Chances are you're like most people and have a wide variety of interests and
hobbies, and so trying to keep up the pretense that you just care about your
startup or current project can be emotionally exhausting. It's basically lying
to yourself.

I don't really have a concrete answer for you in how to break this funk. Funks
can happen. The advice all people here have given you is spot on, I will just
add that all that advice should be tried and discarded if not useful, it's
what worked for them, might not work for you. I personally also suggest
include avoiding online content and getting outside. I also suggest you figure
out some way to learn to make peace with tedious work, it happens in almost
all client work.

Good luck friend!

------
unstable013
:) I think I understand your position, because I'm living it right now. I've
found that at times like this, what helps is:

* Actually take a day off, don't pretend to be productive, actually walk away and don't feel guilty about it.

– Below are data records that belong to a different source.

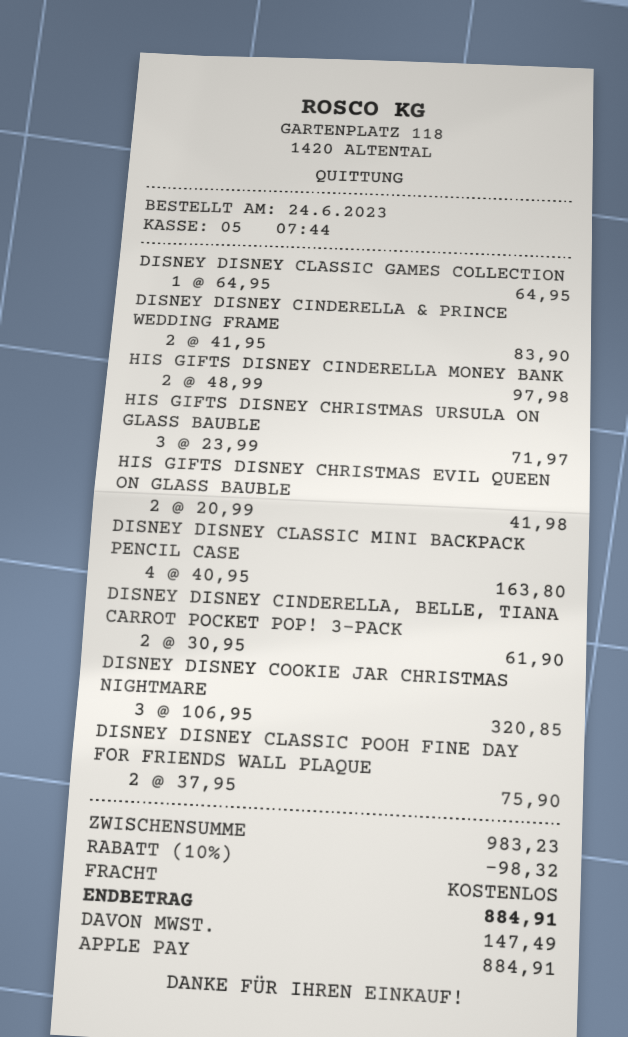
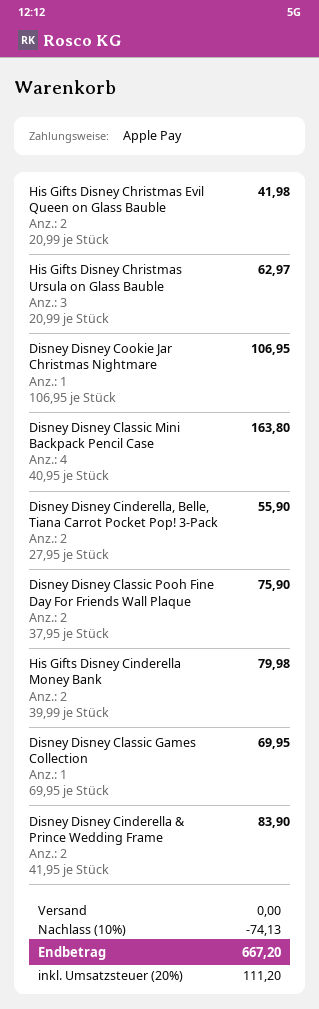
DISNEY DISNEY CLASSIC GAMES COLLECTION: 1 x 64.95 = 64.95 -> 1 x 69.95 = 69.95
HIS GIFTS DISNEY CINDERELLA MONEY BANK: 2 x 48.99 = 97.98 -> 2 x 39.99 = 79.98
HIS GIFTS DISNEY CHRISTMAS URSULA ON GLASS BAUBLE: 3 x 23.99 = 71.97 -> 3 x 20.99 = 62.97
DISNEY DISNEY CINDERELLA, BELLE, TIANA CARROT POCKET POP! 3-PACK: 2 x 30.95 = 61.90 -> 2 x 27.95 = 55.90
DISNEY DISNEY COOKIE JAR CHRISTMAS NIGHTMARE: 3 x 106.95 = 320.85 -> 1 x 106.95 = 106.95
discount: 10% = 98.32 -> 10% = 74.13
tax: 147.49 -> 111.20
total: 884.91 -> 667.20

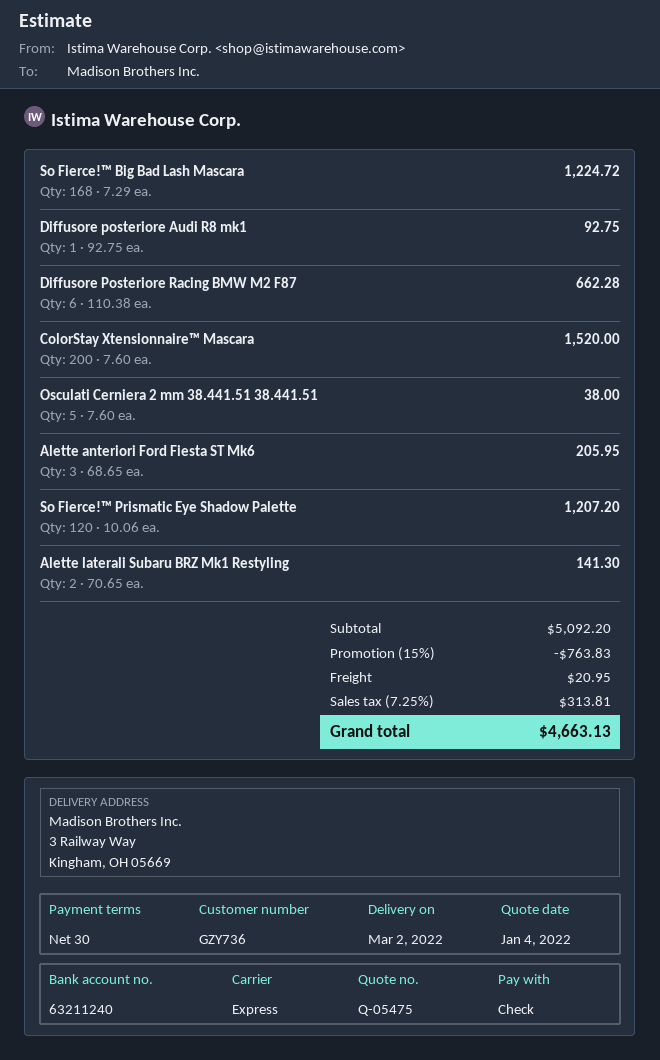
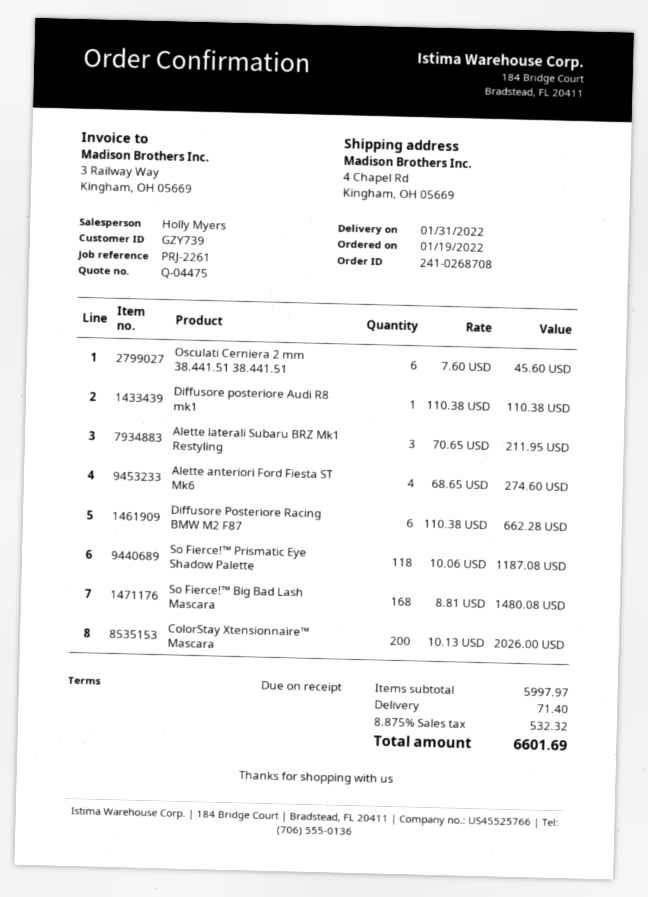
quote number: Q-05475 -> Q-04475
delivery date: 2022-03-02 -> 2022-01-31
payment terms: 30 days -> on receipt
customer number: GZY736 -> GZY739
ship to: 3 Railway Way, Kingham, OH 05669 -> 4 Chapel Rd, Kingham, OH 05669
So Fierce!™ Big Bad Lash Mascara: 168 x 7.29 = 1224.72 -> 168 x 8.81 = 1480.08
Diffusore posteriore Audi R8 mk1: 1 x 92.75 = 92.75 -> 1 x 110.38 = 110.38
ColorStay Xtensionnaire™ Mascara: 200 x 7.60 = 1520.00 -> 200 x 10.13 = 2026.00
Osculati Cerniera 2 mm 38.441.51 38.441.51: 5 x 7.60 = 38.00 -> 6 x 7.60 = 45.60
Alette anteriori Ford Fiesta ST Mk6: 3 x 68.65 = 205.95 -> 4 x 68.65 = 274.60
So Fierce!™ Prismatic Eye Shadow Palette: 120 x 10.06 = 1207.20 -> 118 x 10.06 = 1187.08
Alette laterali Subaru BRZ Mk1 Restyling: 2 x 70.65 = 141.30 -> 3 x 70.65 = 211.95
subtotal: 5092.20 -> 5997.97
discount: 15% = 763.83 -> none
shipping: 20.95 -> 71.40
tax: 7.25% = 313.81 -> 8.875% = 532.32
total: 4663.13 -> 6601.69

Everyone needs a break.

* Get some perspective. Take two steps back, and remind yourself why you're doing what you're doing. Screw, 'becoming a success,' there's a bigger reason that you're making something. Tumblr has fan mail posted all over their fridge [[http://static3.businessinsider.com/image/4f0e2ff7ecad04b0640...](http://static3.businessinsider.com/image/4f0e2ff7ecad04b064000022-1200/the-fridge-is-covered-with-letters-from-tumblr-fans.jpg) ] and, I've printed out and stuck up some positive facebook comments and emails from our users. It's a lot harder to procrastinate when you know that you have an audience.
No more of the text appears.